Exercise details → Pull out from the material below all lines with "undefined".

Excerpted data →
....................

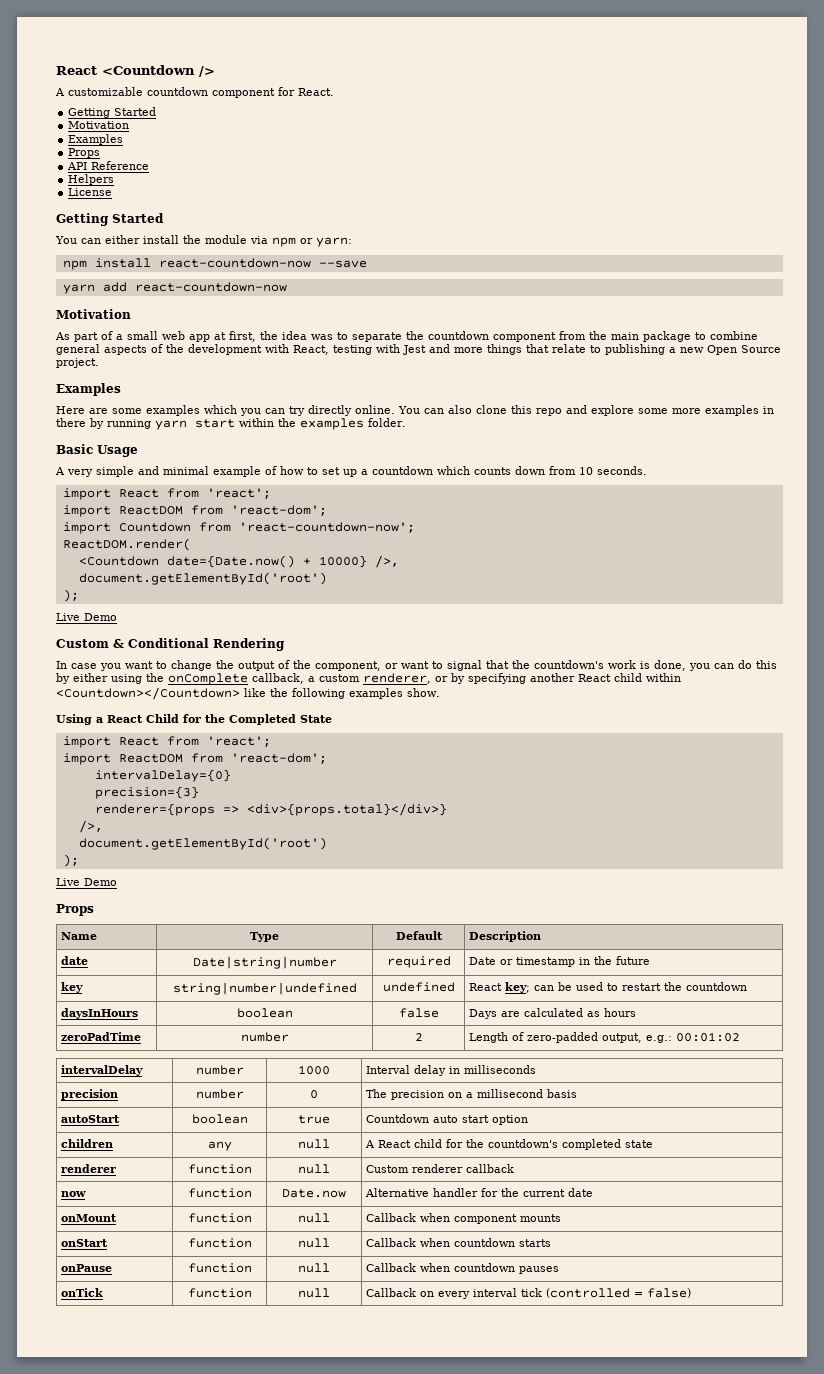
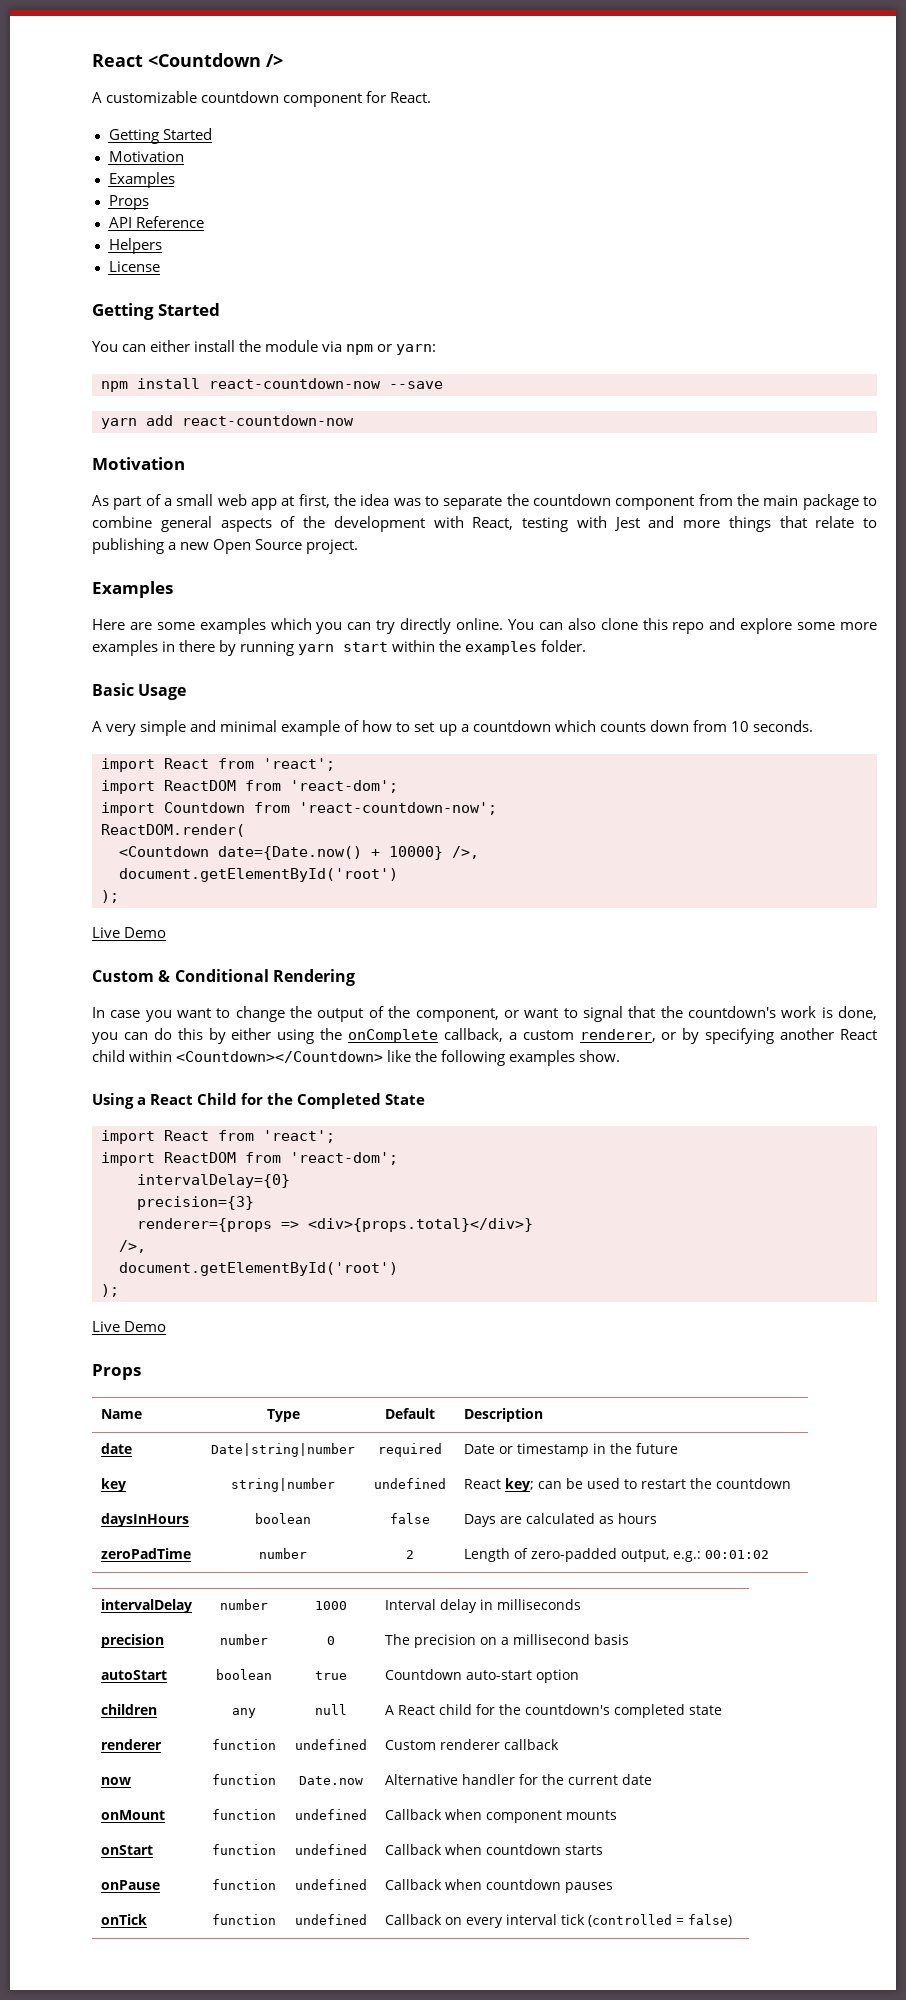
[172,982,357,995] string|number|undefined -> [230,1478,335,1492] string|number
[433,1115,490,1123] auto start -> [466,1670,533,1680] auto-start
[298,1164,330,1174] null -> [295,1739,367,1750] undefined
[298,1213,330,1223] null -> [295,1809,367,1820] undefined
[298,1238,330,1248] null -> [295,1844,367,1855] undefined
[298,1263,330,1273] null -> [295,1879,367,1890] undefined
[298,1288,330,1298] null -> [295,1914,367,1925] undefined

....................

Completed task →
[172,982,357,995] string|number|undefined -> [230,1478,335,1492] string|number
[298,1164,330,1174] null -> [295,1739,367,1750] undefined
[298,1213,330,1223] null -> [295,1809,367,1820] undefined
[298,1238,330,1248] null -> [295,1844,367,1855] undefined
[298,1263,330,1273] null -> [295,1879,367,1890] undefined
[298,1288,330,1298] null -> [295,1914,367,1925] undefined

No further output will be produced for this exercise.